■ SOURCE DATA ■
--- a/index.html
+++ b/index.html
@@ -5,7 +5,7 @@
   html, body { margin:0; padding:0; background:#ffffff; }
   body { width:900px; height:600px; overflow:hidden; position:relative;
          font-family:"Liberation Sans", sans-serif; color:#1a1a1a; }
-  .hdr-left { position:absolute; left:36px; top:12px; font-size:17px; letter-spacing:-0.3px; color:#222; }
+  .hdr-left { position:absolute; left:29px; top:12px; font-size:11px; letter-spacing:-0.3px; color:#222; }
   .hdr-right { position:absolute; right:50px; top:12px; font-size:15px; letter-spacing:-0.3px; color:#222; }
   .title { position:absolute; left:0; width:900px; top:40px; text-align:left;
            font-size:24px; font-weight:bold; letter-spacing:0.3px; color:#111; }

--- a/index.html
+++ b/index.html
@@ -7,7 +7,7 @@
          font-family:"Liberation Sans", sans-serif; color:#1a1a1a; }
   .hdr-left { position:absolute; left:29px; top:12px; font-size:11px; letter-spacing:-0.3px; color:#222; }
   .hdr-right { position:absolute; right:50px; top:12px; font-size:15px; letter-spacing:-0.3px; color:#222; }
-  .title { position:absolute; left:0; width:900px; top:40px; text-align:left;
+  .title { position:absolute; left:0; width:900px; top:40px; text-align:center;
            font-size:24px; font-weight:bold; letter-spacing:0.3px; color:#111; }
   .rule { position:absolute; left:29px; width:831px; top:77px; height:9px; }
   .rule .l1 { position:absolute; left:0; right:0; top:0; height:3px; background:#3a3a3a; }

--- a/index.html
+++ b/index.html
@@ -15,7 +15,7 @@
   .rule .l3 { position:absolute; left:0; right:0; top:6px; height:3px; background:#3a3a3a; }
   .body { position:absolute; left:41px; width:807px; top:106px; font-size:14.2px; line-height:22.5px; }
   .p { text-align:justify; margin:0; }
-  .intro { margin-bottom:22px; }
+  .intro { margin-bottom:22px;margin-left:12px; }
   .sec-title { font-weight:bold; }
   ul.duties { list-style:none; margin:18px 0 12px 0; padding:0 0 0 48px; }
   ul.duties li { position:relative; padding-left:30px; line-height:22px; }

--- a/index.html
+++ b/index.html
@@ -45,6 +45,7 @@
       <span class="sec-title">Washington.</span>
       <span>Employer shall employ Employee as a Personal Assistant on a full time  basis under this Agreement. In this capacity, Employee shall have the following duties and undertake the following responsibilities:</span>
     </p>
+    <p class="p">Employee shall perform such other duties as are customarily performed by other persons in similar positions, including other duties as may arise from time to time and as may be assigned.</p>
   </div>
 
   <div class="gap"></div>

■ WHAT YOU NEED TO DO ■
Write the lines again exactly, from the first line of the material above to the line that includes "position:absolute; left:36px; top:12px;", both included. Leave out all the rest.

■ OUTPUT OF THE TASK ■
--- a/index.html
+++ b/index.html
@@ -5,7 +5,7 @@
   html, body { margin:0; padding:0; background:#ffffff; }
   body { width:900px; height:600px; overflow:hidden; position:relative;
          font-family:"Liberation Sans", sans-serif; color:#1a1a1a; }
-  .hdr-left { position:absolute; left:36px; top:12px; font-size:17px; letter-spacing:-0.3px; color:#222; }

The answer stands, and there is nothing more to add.